I have a single hard drive in my Debian Etch server. On install, I selected to use LVM with a separate home directory. I tried to add a second internal drive to the server today, and on reboot, it wouldn't boot up. I get an error message saying mail is the hostname of this server. It also says that a uuid device can't be found. How do I get this machine to boot properly? If that isn't possible, how do I get a backup of the /var/www directory before I do a fresh install of Etch? I don't have a backup of the web directory, yet...that's what the second drive was for!
After booting to a recovery CD, I started ssh and tried to backup my websites. Nothing was there. /var/www did not exist! So, I did a fresh install of Etch...but, how to avoid this from happening again when I try to install the second hard drive?
I hadn't even gotten that far. All I did was plug in the drive and turn the machine back on. That's when it wouldn't boot. I'll check the how-to section more throughly before I try again to plug in the second drive.
No I didn't. I actually hadn't found that how-to. Now that I've re-installed (after the problem of no /dev/mapper/mail-root and no websites)...I did the Etch install with LVM configured with separate home directory. Now, when I did the re-install, I had the second drive plugged in. Now, after the install, the drive doesn't show up on the system Disk 1 (boot disk) is 120 GB Disk 2 (second drive...not showing) is 80 GB Any ideas how I should proceed next? Falko, thanks for everything!

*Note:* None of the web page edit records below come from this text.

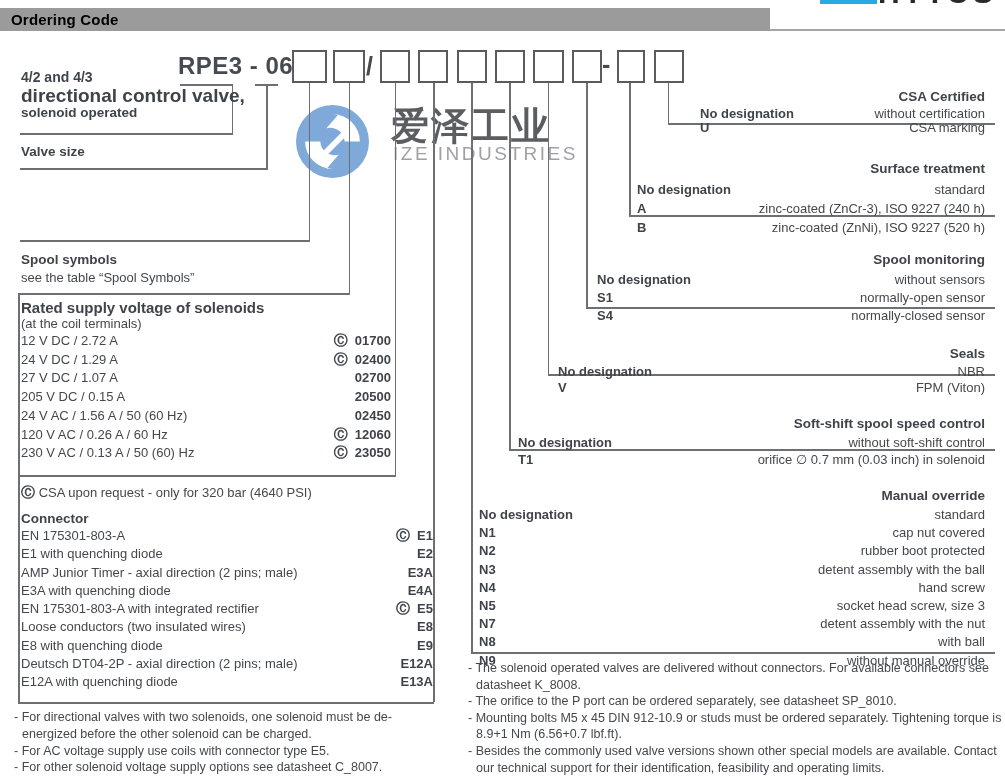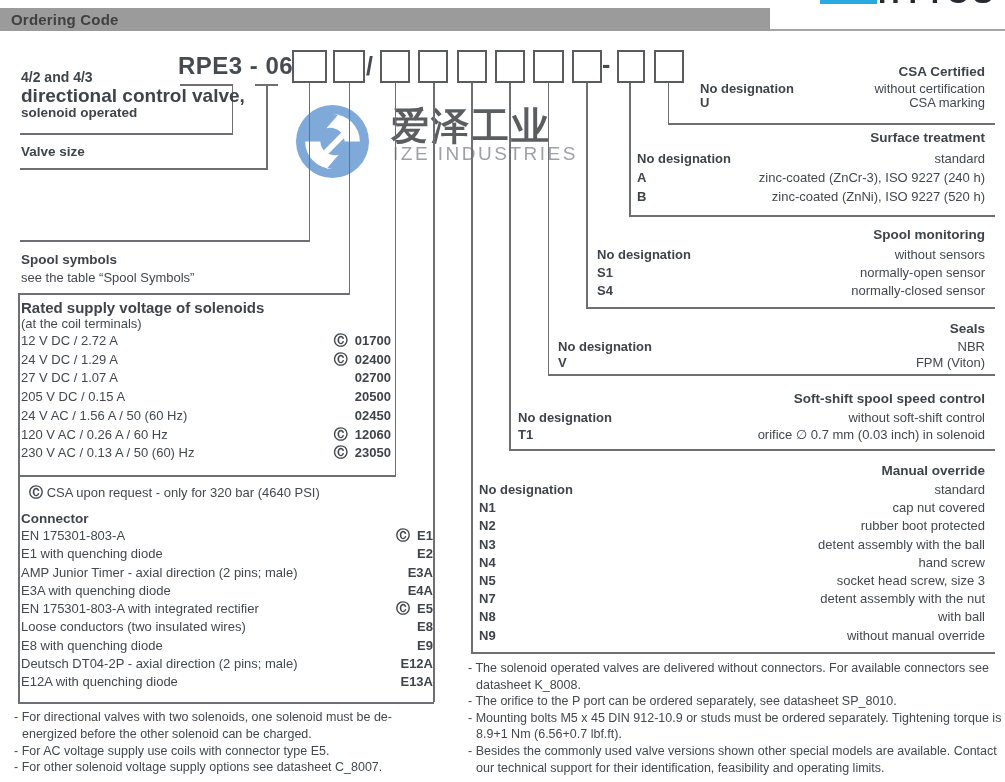"Ordering Code" #hdr-title { color: #404040 -> #000000 }
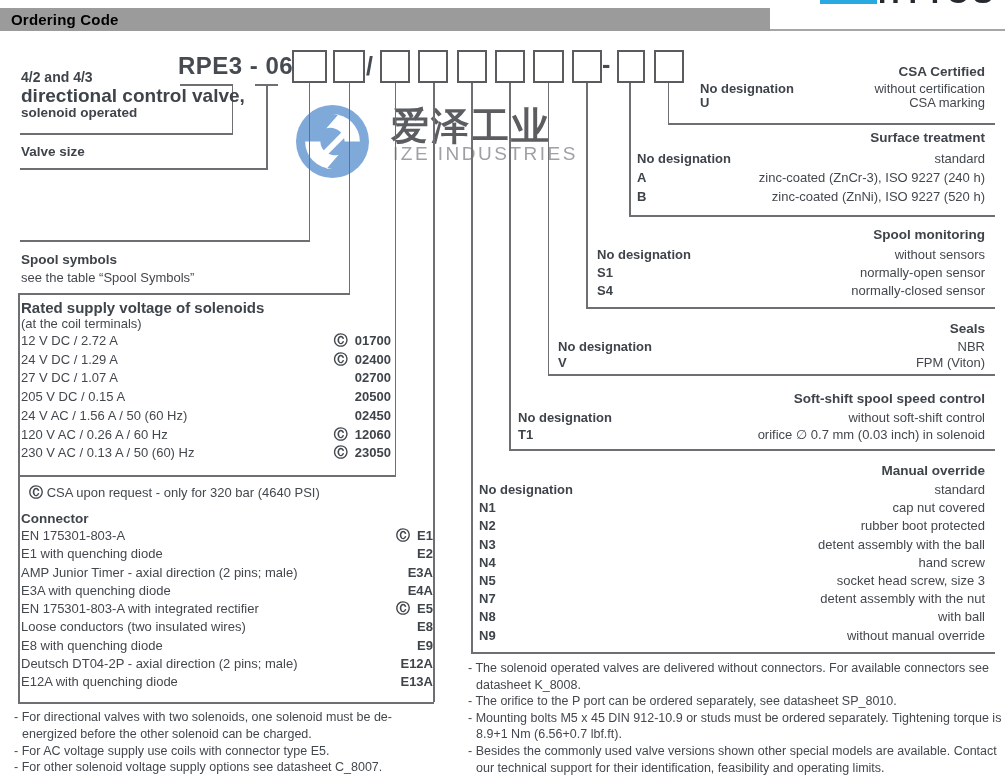"CSA Certified" .rsec { margin-top: none -> 25px }
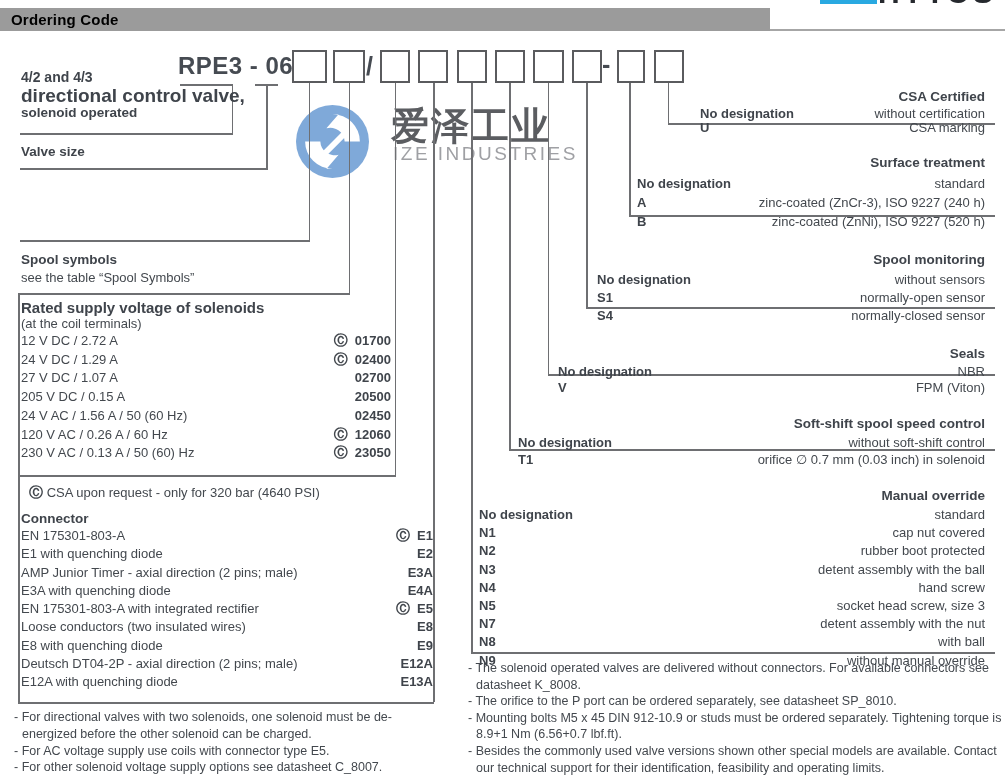"Surface treatment" div.abs { top: 130px -> 136px }
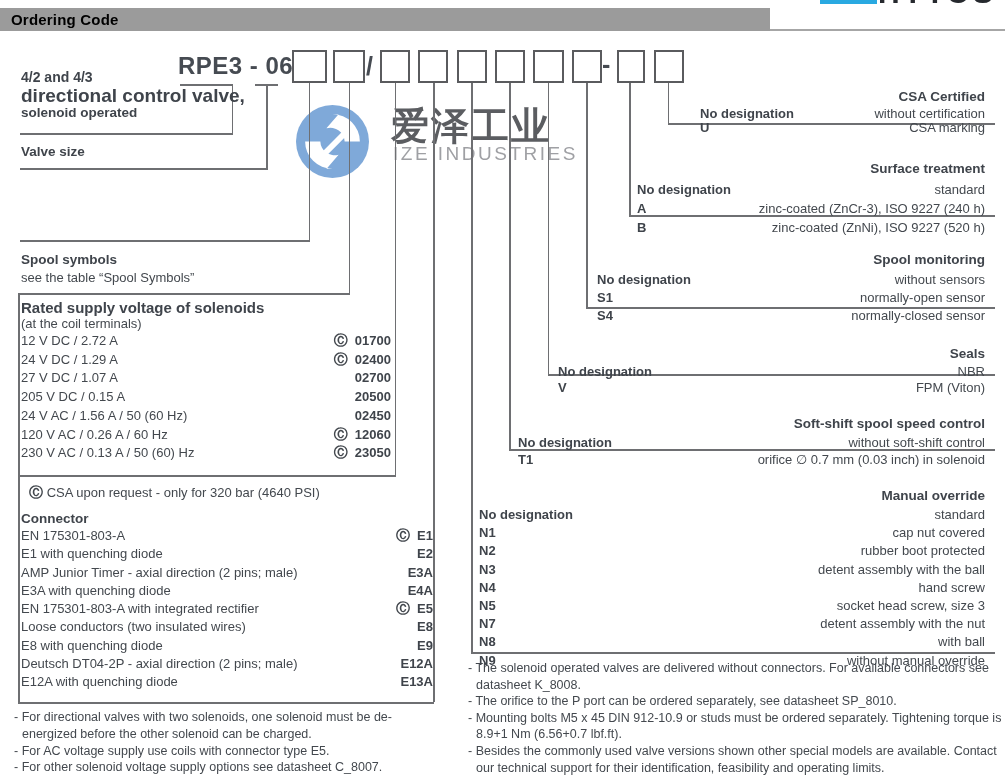"Ⓒ CSA upon request -" div.abs { left: 29px -> 21px }
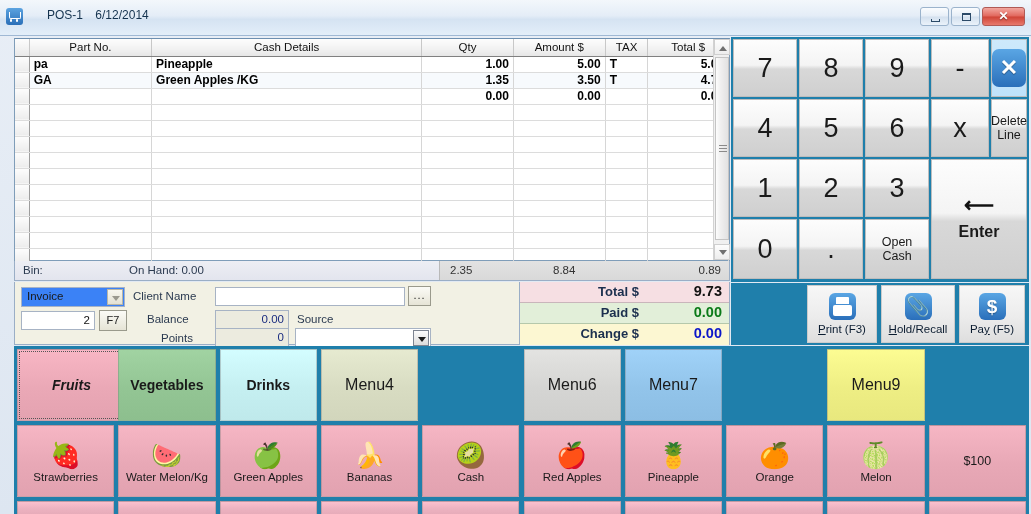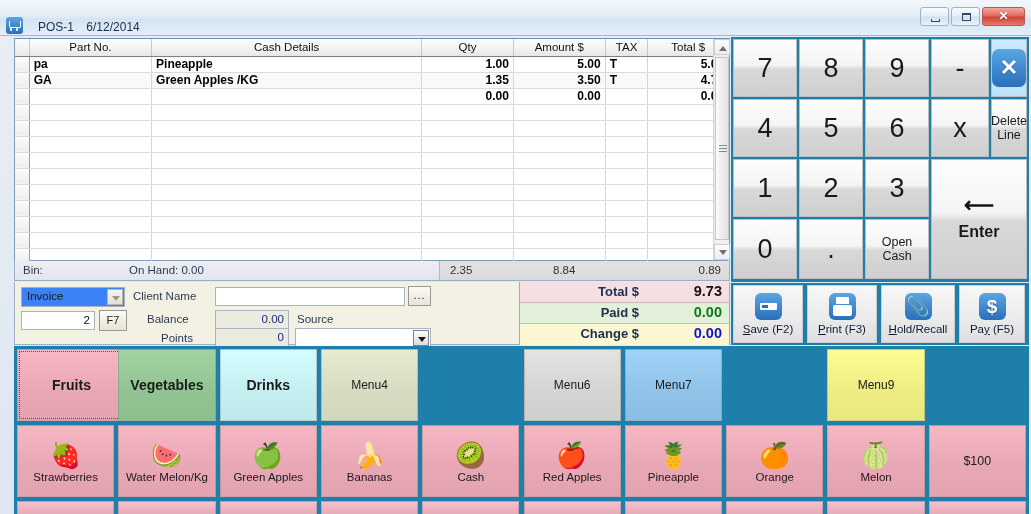"POS-1 6/12/2014" .tb-inner { align-items: flex-end -> flex-start; gap: 15px -> 24px }
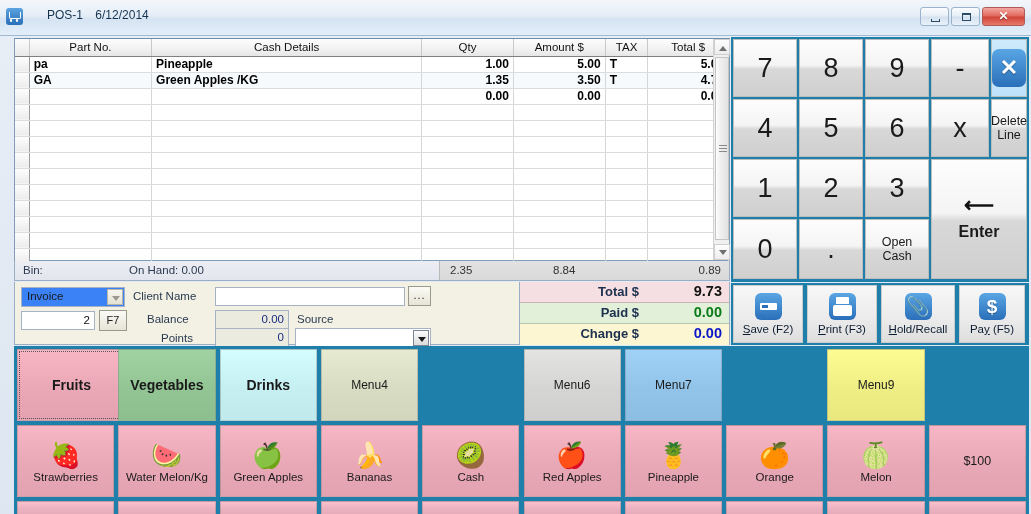"Save (F2)" div.act { html: <div> <span></span> <span><u>S</u><span>ave (F2)</span></span> </div> -> none }
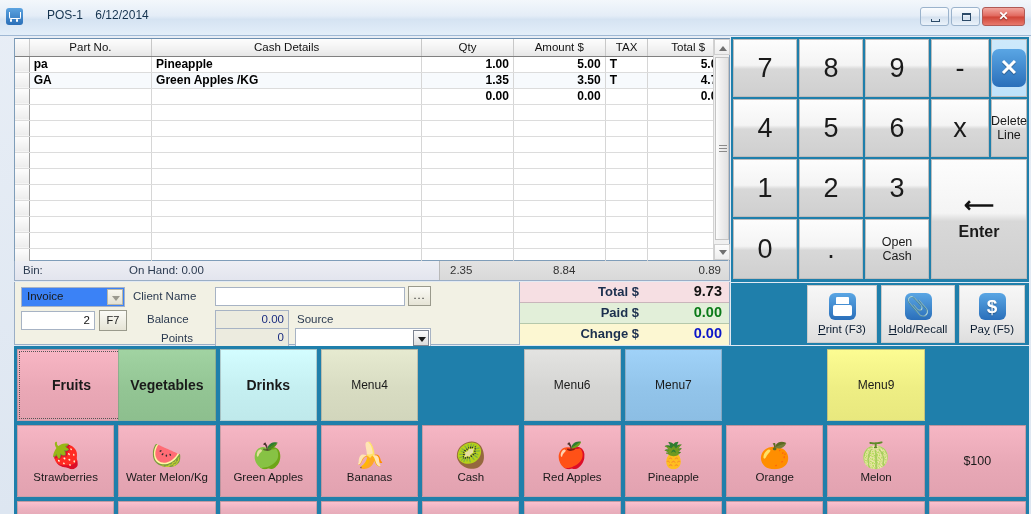"Fruits" div.bbtn { font-style: none -> italic }
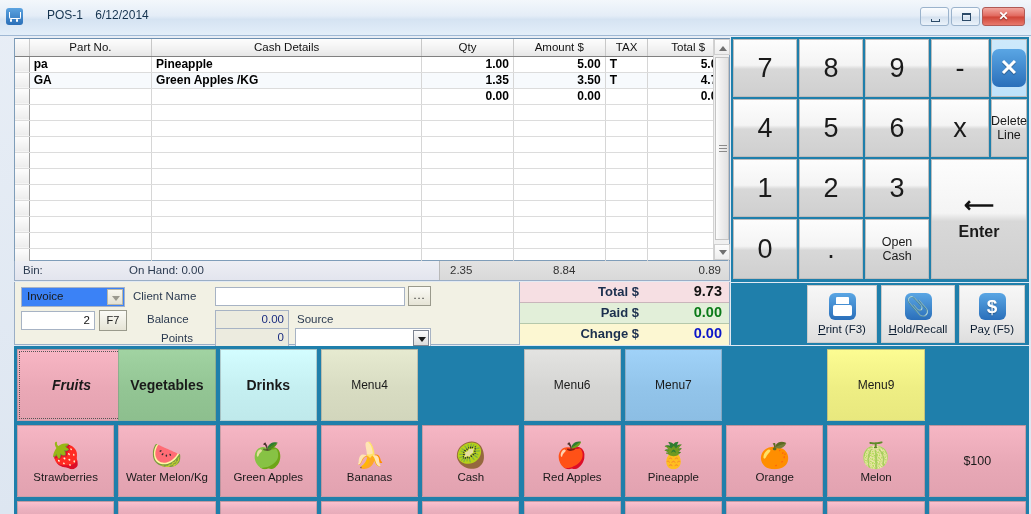"Menu4" .bbtn .blabel { font-size: 12px -> 16px }
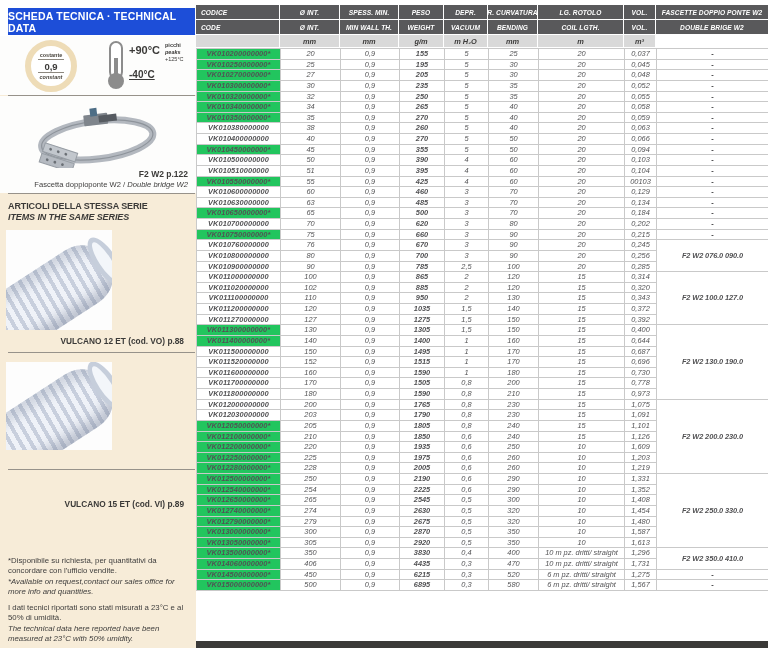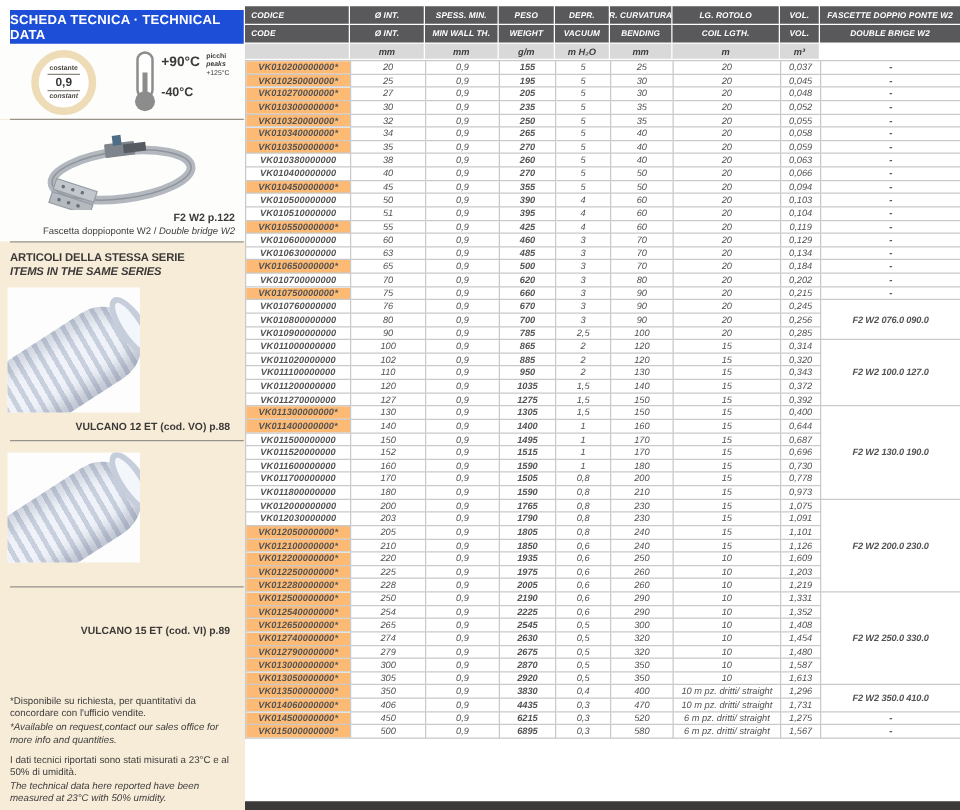"VK010200000000*" td.code.hl { background: #fdba74 -> #22c55e }
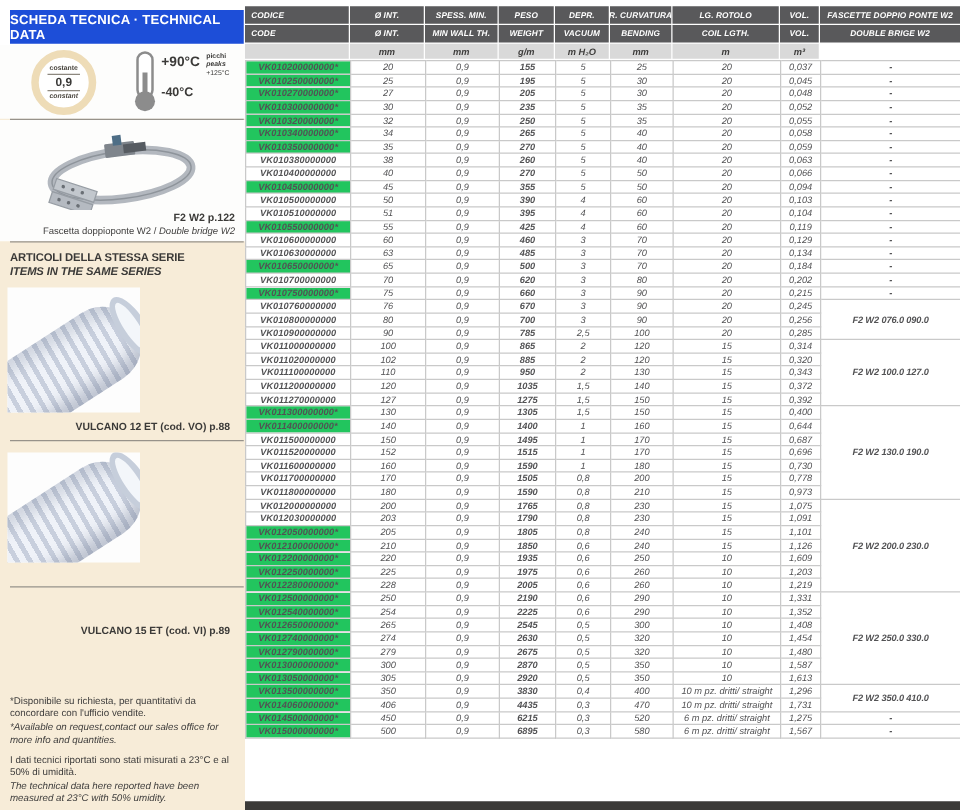"-40°C" .temp-cold { text-decoration: none -> underline }
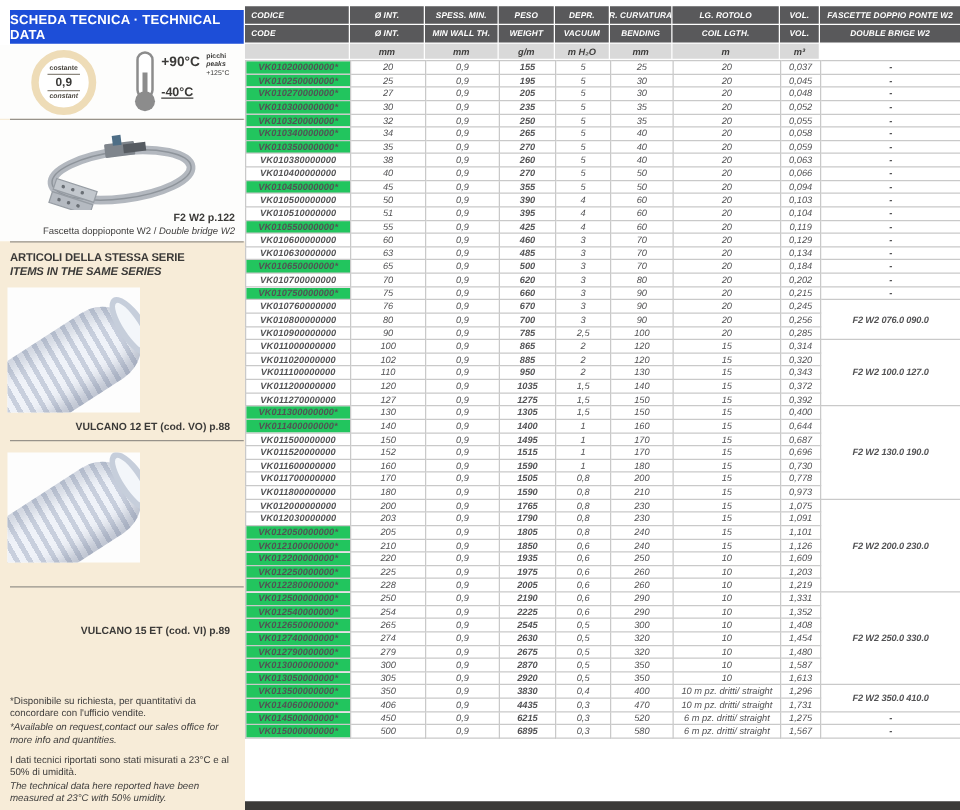"0,119" td.num { text: 0,119 -> 00103 }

If it doesn't show up, you should control alll plugs again. If that doesn't work, it might be a driver problem. What kind of HDD is this?
It's a Western Digital drive. If I pull the plugs and plug them back in, what are the odds of the original problem coming back? I already would have done that, but was trying to not run the threat of having the same problem.
I tried to re-seet the plugs, and found the problem. The IDE cable connection came apart in my hands! That might explain why it didn't work. I got a new cable and just went through the back-up how-to, and everything went GREAT. Thanks, Falko. Any chance of a how-to to set this up as a cron with a rotation of the backups to keep 1 or 2 of the backups around? Thanks again!
You mean something like this? http://www.howtoforge.com/linux_lvm_snapshots You could use a find script like this to rotate the backups: Code: #!/bin/sh for file in "$( /usr/bin/find /home/somedir -type f -mtime +2 )" do /bin/rm -f $file done This will delete all file older than two days, for example.